==== Material for this exercise ====

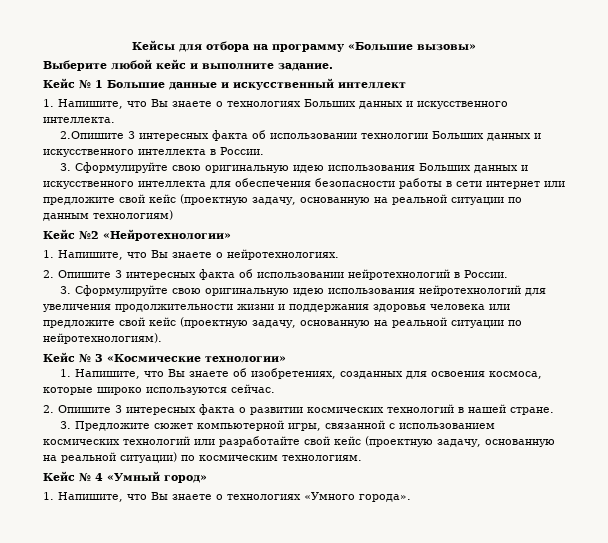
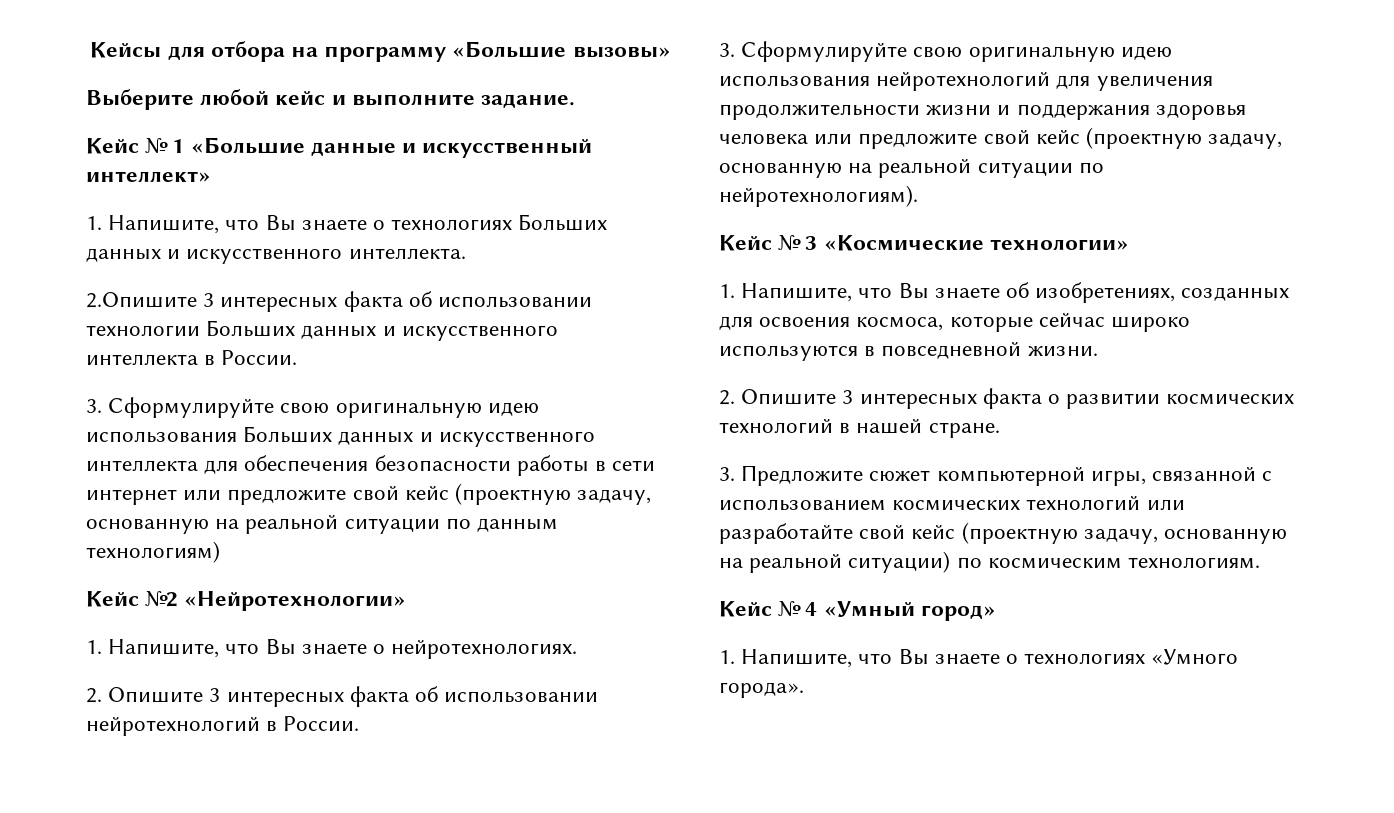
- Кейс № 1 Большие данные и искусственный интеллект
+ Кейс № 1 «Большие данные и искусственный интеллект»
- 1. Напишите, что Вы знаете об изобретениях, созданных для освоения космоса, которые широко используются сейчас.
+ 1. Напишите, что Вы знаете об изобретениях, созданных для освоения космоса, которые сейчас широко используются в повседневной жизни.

====
==== Material for this exercise ====

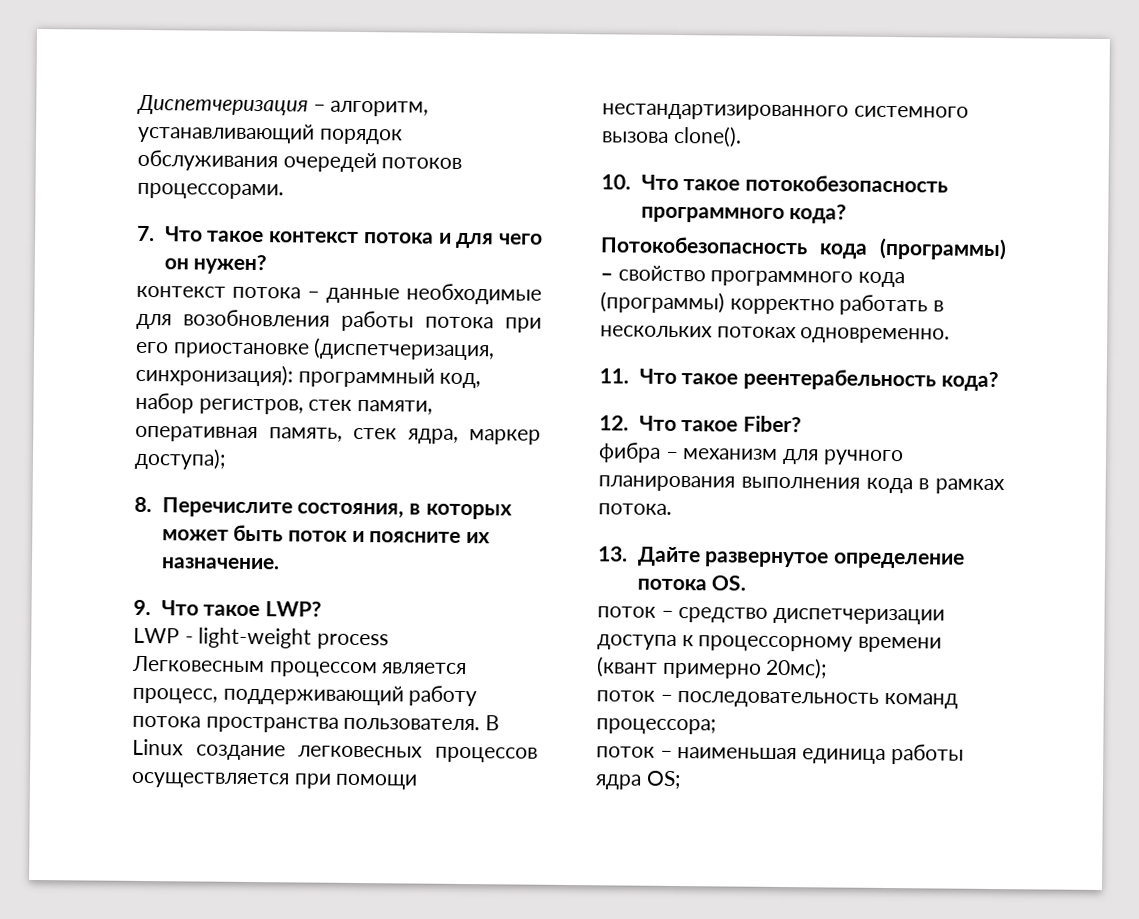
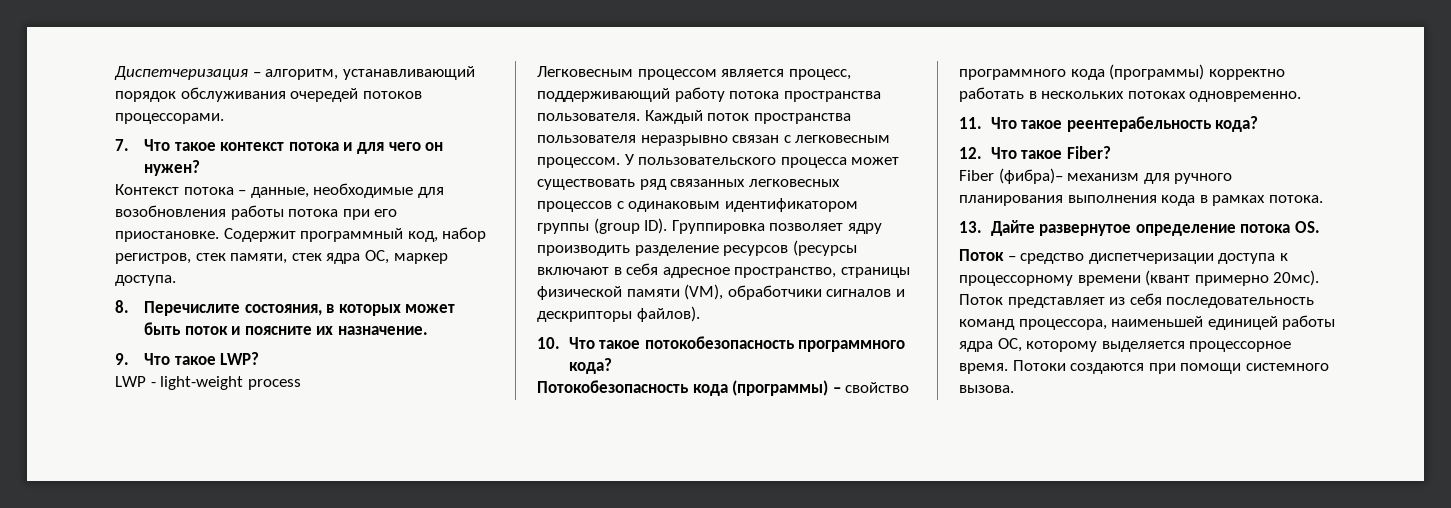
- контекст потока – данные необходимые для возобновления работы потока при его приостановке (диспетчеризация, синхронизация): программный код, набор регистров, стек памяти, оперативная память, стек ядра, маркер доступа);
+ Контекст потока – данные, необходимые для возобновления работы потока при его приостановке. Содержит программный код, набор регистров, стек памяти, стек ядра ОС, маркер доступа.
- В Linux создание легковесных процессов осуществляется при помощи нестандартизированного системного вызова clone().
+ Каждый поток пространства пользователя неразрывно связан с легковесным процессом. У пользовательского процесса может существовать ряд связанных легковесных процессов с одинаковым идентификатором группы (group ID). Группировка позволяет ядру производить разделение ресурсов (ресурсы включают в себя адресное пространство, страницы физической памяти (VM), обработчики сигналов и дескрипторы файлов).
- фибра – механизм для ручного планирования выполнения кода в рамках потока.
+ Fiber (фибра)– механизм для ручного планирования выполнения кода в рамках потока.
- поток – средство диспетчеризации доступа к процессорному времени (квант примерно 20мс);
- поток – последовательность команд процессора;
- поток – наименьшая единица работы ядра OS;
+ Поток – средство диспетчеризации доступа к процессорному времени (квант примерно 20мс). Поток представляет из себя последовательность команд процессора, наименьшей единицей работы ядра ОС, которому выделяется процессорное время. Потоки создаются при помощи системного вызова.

====
==== Material for this exercise ====

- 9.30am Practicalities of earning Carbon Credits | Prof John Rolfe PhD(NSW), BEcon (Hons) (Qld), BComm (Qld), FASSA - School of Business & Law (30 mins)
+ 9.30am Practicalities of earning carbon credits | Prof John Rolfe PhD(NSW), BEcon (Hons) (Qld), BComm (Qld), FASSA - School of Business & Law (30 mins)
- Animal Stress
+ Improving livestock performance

====

_Goal of the exercise:_ Above are the records; print exactly the lines from the line with "- Animal Stress" to the line with "Improving livestock performance", including both, and nothing else.

_Answer box:_
- Animal Stress
+ Improving livestock performance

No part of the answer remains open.